DATA SUPPLIED ->
_ _ _ _ _
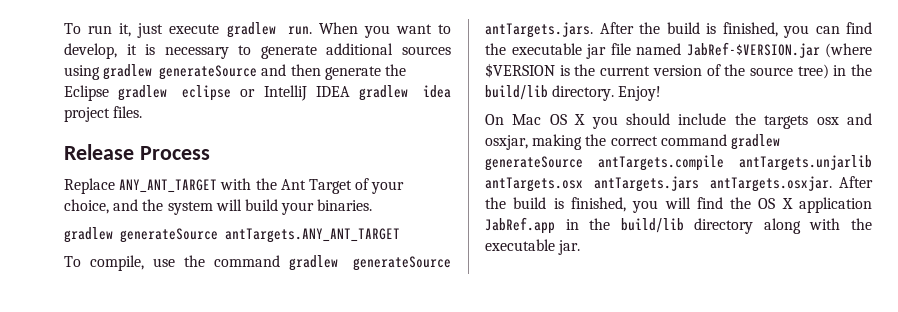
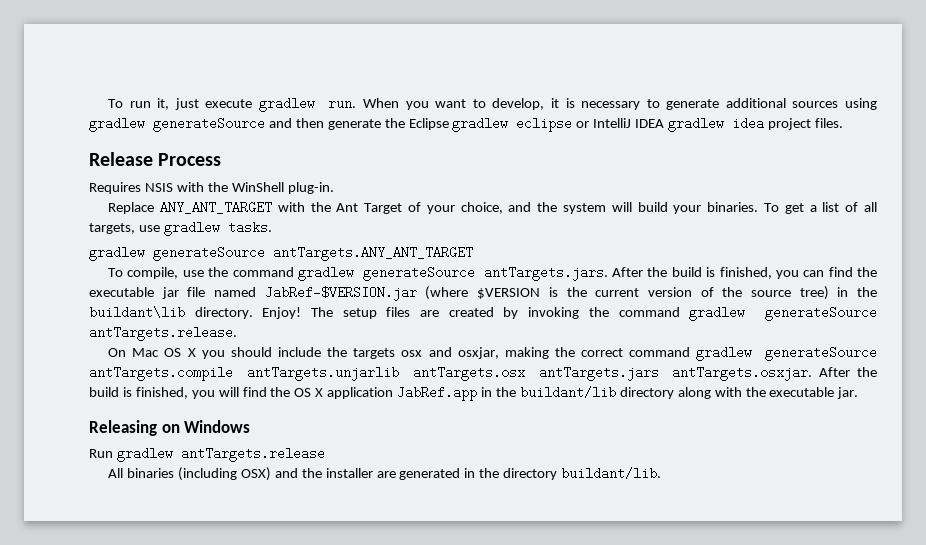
(210, 153) none -> [89,182,334,194] // Requires NSIS with the WinShell plug-in.
(373, 205) none -> [763,202,877,214] [89,221,272,236] To get a list of all targets, use gradlew tasks.
[485,85,548,100] build/lib -> [89,306,185,319] buildant\lib
(662, 93) none -> [311,306,877,321] [89,326,237,341] The setup files are created by invoking the command gradlew generateSource antTargets.release.
[620,218,684,233] build/lib -> [519,386,616,399] buildant/lib
(581, 247) none -> [89,420,251,436] [89,447,325,462] [108,467,662,481] // Releasing on Windows // Run gradlew antTargets.release // All binaries (including OSX) and the installer are generated in the directory buildant/lib.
_ _ _ _ _
EXERCISE GOAL -> Return exactly the lines from the line bearing "(662, 93) none" to the end of the records, inclusive of both; include no other lines.

EXPECTED ANSWER ->
(662, 93) none -> [311,306,877,321] [89,326,237,341] The setup files are created by invoking the command gradlew generateSource antTargets.release.
[620,218,684,233] build/lib -> [519,386,616,399] buildant/lib
(581, 247) none -> [89,420,251,436] [89,447,325,462] [108,467,662,481] // Releasing on Windows // Run gradlew antTargets.release // All binaries (including OSX) and the installer are generated in the directory buildant/lib.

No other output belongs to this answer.